(MATERIAL SUPPLIED Opens)

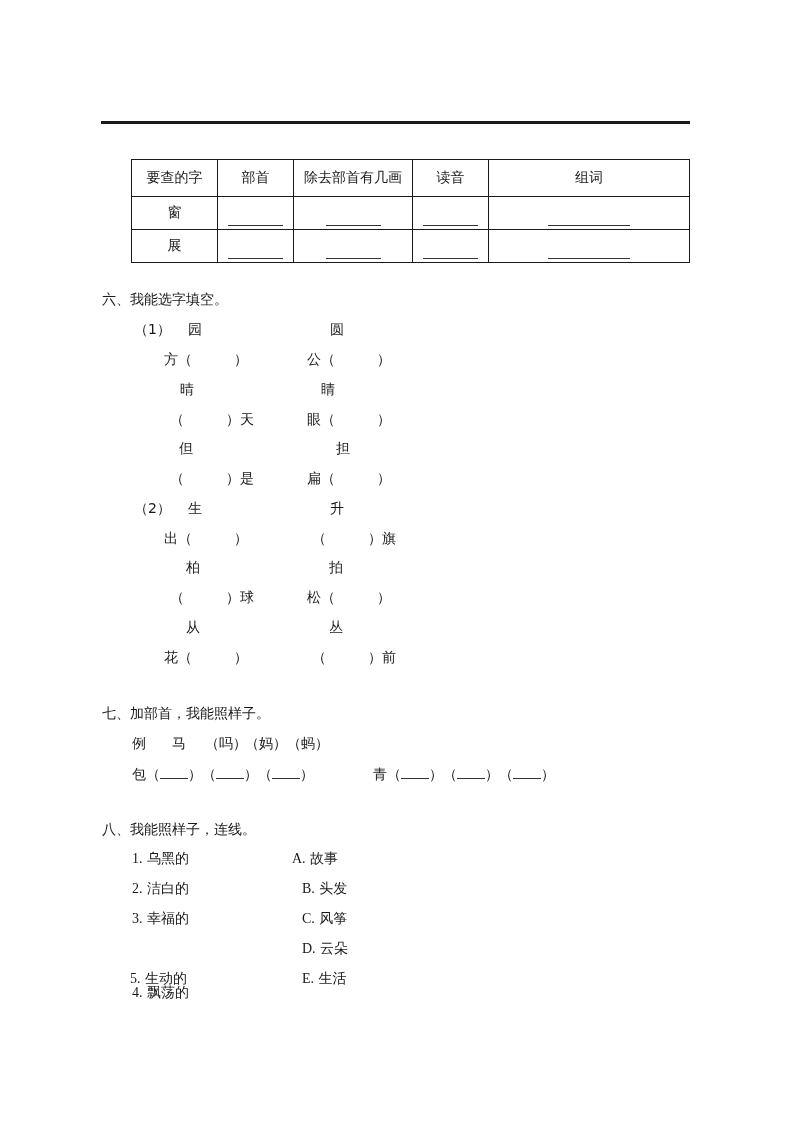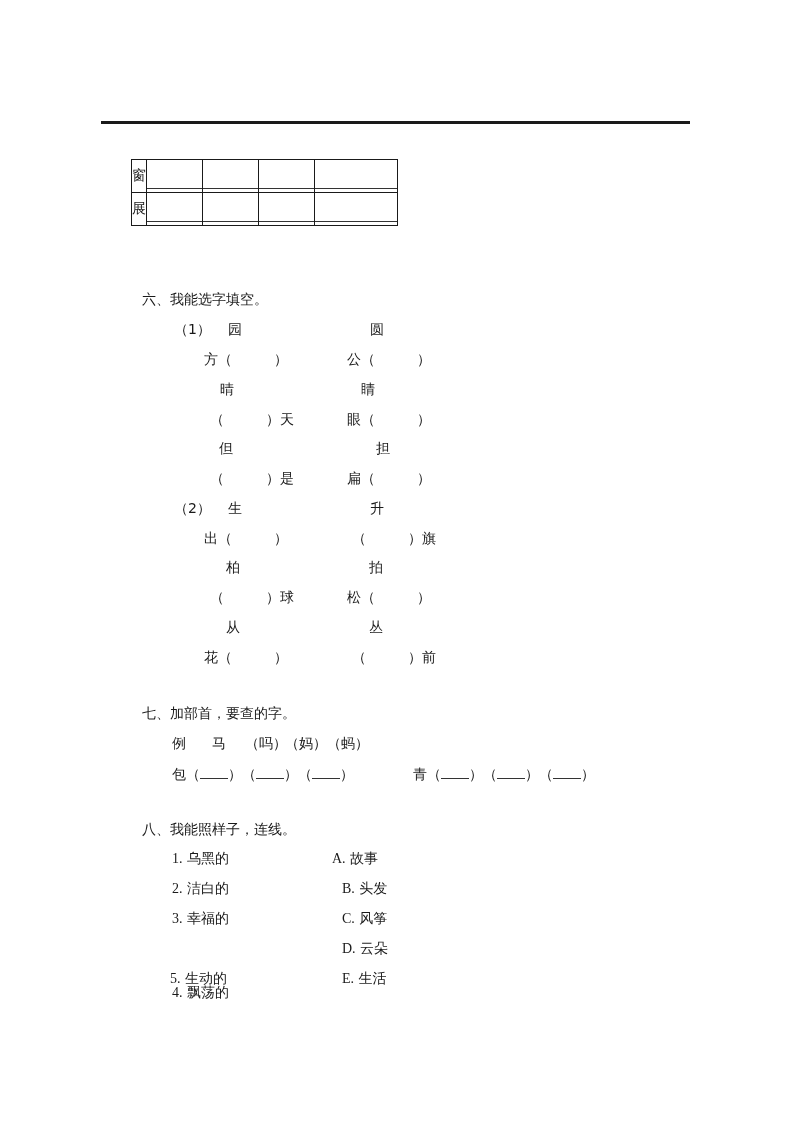--- a/index.html
+++ b/index.html
@@ -24,6 +24,13 @@
 
 <table class="lookup">
   <tbody>
+      <tr class="hdr">
+    <td style="width:85px">要查的字</td>
+    <td style="width:75px">部首</td>
+    <td style="width:118px">除去部首有几画</td>
+    <td style="width:75px">读音</td>
+    <td style="width:200px">组词</td>
+  </tr>
   <tr class="row">
     <td>窗</td>
     <td><span class="blank" style="width:55px"></span></td>

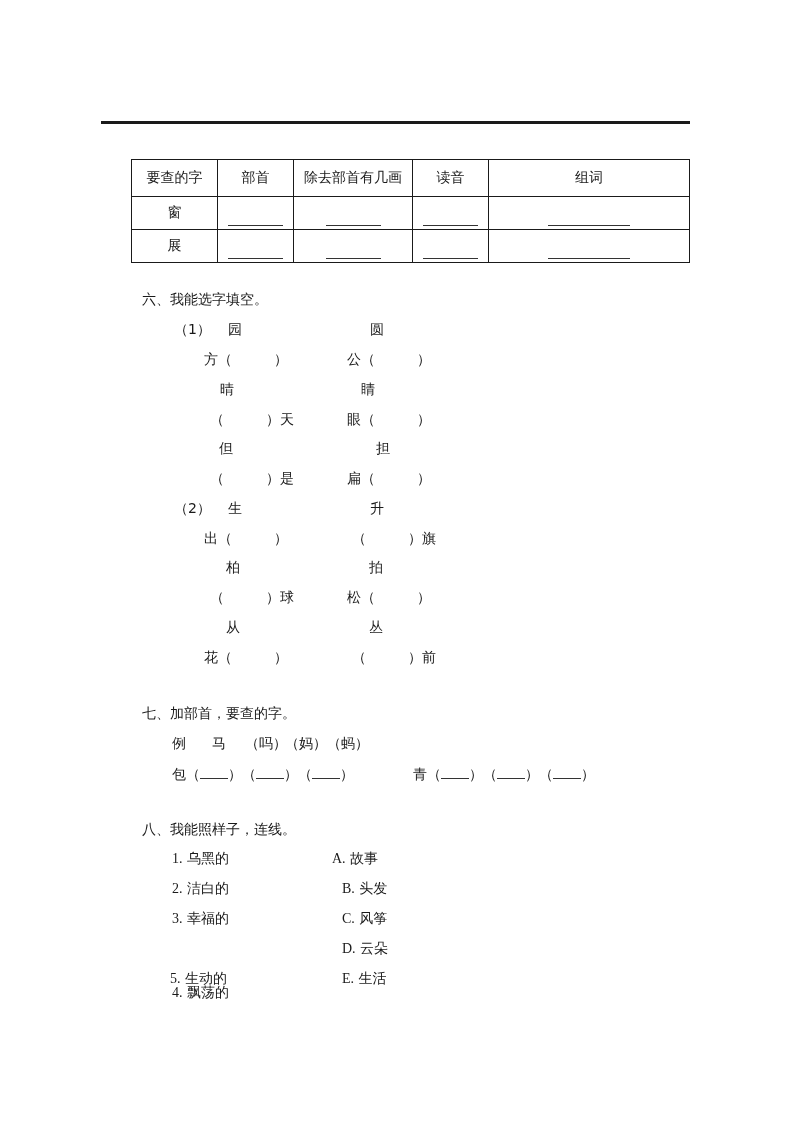--- a/index.html
+++ b/index.html
@@ -5,7 +5,7 @@
   html, body { margin:0; padding:0; background:#ffffff; }
   body { width:793px; height:1122px; position:relative; overflow:hidden;
          font-family:"DejaVu Sans", "Liberation Sans", sans-serif; color:#1a1a1a; font-size:14px; }
-  .abs { position:absolute; white-space:nowrap; line-height:1;margin-left:40px; }
+  .abs { position:absolute; white-space:nowrap; line-height:1; }
   .top-rule { position:absolute; left:101px; top:121px; width:589px; height:3px; background:#1a1a1a; }
   table.lookup { position:absolute; left:131px; top:159px; border-collapse:collapse; }
   table.lookup td { border:1.5px solid #1a1a1a; text-align:center; font-size:14px; padding:0; }

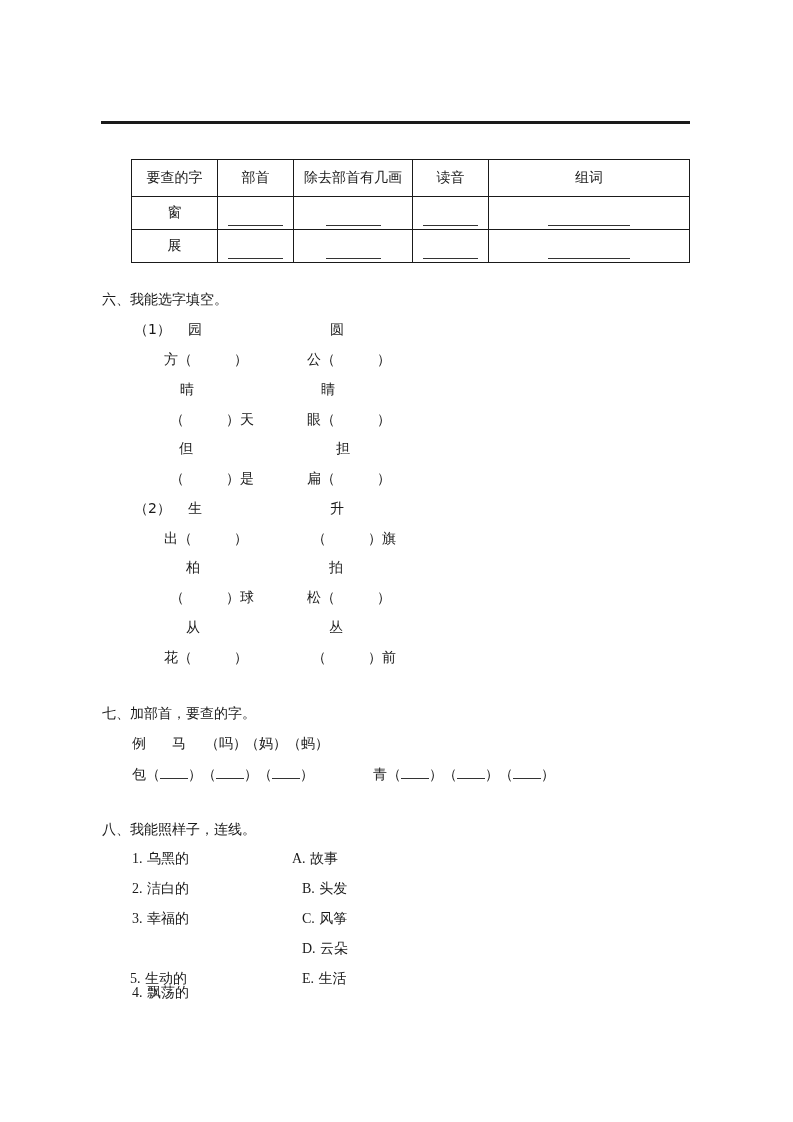--- a/index.html
+++ b/index.html
@@ -82,7 +82,7 @@
 <div class="abs" style="left:164px; top:650px;"><span>花（</span><span class="paren-gap"></span><span>）</span></div>
 <div class="abs" style="left:312px; top:650px;"><span>（</span><span class="paren-gap"></span><span>）前</span></div>
 
-<div class="abs sec-title" style="left:102px; top:706px;">七、加部首，要查的字。</div>
+<div class="abs sec-title" style="left:102px; top:706px;">七、加部首，我能照样子。</div>
 <div class="abs" style="left:132px; top:736px;">例</div>
 <div class="abs" style="left:172px; top:736px;">马</div>
 <div class="abs" style="left:205px; top:736px;">（吗）</div>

(MATERIAL SUPPLIED Closes)

**AIM OF THE TASK:** Take the lines from the start of the entries through the line containing "margin:0; padding:0; background:#ffffff;" and set them down exactly, leaving out every picture.

**SOLUTION TO THIS EXERCISE:**
--- a/index.html
+++ b/index.html
@@ -24,6 +24,13 @@
 
 <table class="lookup">
   <tbody>
+      <tr class="hdr">
+    <td style="width:85px">要查的字</td>
+    <td style="width:75px">部首</td>
+    <td style="width:118px">除去部首有几画</td>
+    <td style="width:75px">读音</td>
+    <td style="width:200px">组词</td>
+  </tr>
   <tr class="row">
     <td>窗</td>
     <td><span class="blank" style="width:55px"></span></td>

--- a/index.html
+++ b/index.html
@@ -5,7 +5,7 @@
   html, body { margin:0; padding:0; background:#ffffff; }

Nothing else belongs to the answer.